En poursuivant, si vous le souhaitez dès maintenant, ne serait-ce que pour savoir un peu mieux de quoi il s’agit, je vous propose deux textes rédigés par deux amis (oui, je sais, ils ne sont pas objectifs! mais bon, je ne vais pas leur reprocher leur indulgence: peut-on reprocher une amitié?). Ces deux-là sont aussi journalistes.

Le premier article est signé par Hubert Beauchamp qui s’y connaît particulièrement en jazz.

Le second l’est par Serge Bonnery qui s’y connaît en musiques de toutes sortes, le jazz y compris, mais aussi et tout particulièrement en littérature. Lui, a publié plusieurs livres (l’un d’entre eux paraît ces jours-ci à propos du catharisme et des parcours que l’on peut faire dans le sud de la France, en leur donnant un sens qu’ils n’auraient pas sans que nous en sachions, grâce à lui, un peu plus sur cette partie de l’histoire de l’Occident).

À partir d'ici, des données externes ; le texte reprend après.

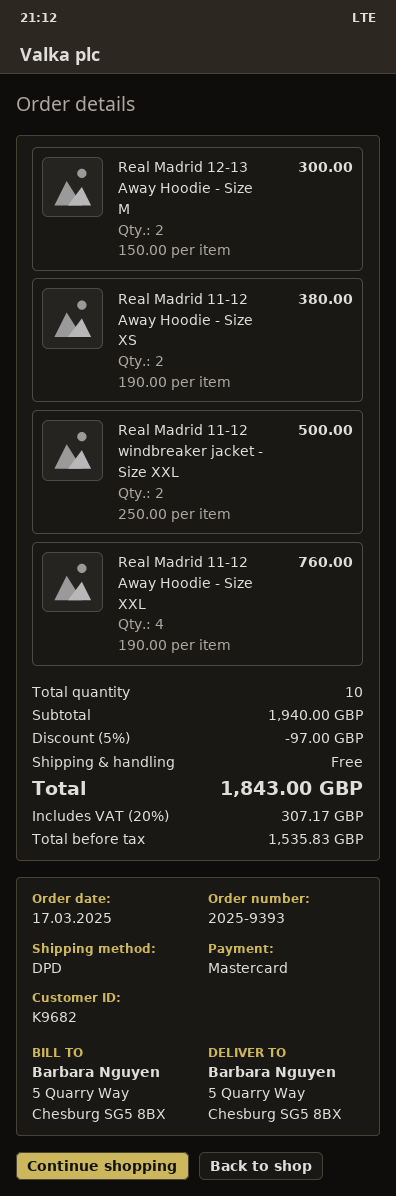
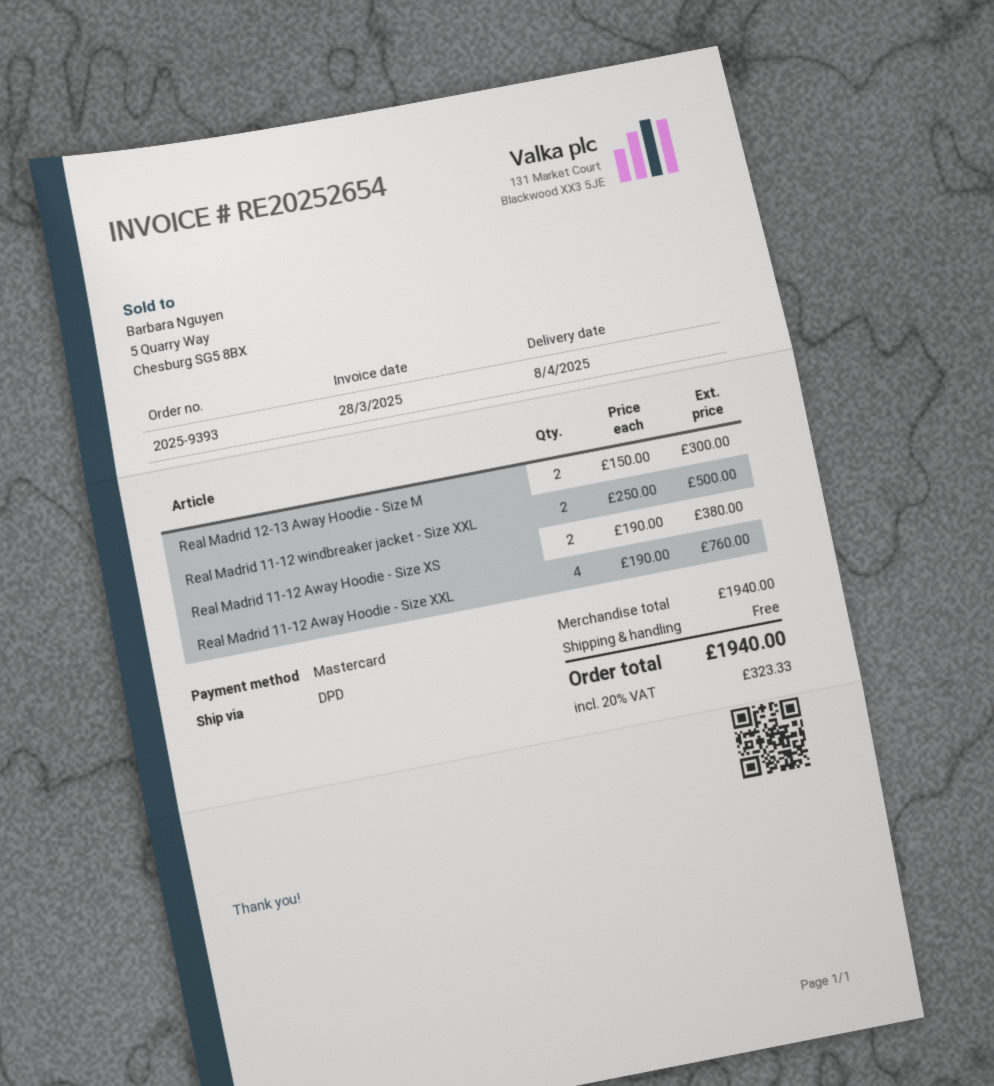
discount: 5% = 97.00 -> none
tax: 20% = 307.17 -> 20% = 323.33
total: 1843.00 -> 1940.00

En outre, il préside aux destinées d’un établissement consacré tout entier à la mémoire d’un poète dont nous vous parlerons bientôt tous les deux, le merveilleux Joë Bousquet.

Pour compléter cet article d’aujourd’hui: quelques photos qui ne proviennent pas du livre, quelques liens avec quelques chansons favorites (tout à la fin de l’article)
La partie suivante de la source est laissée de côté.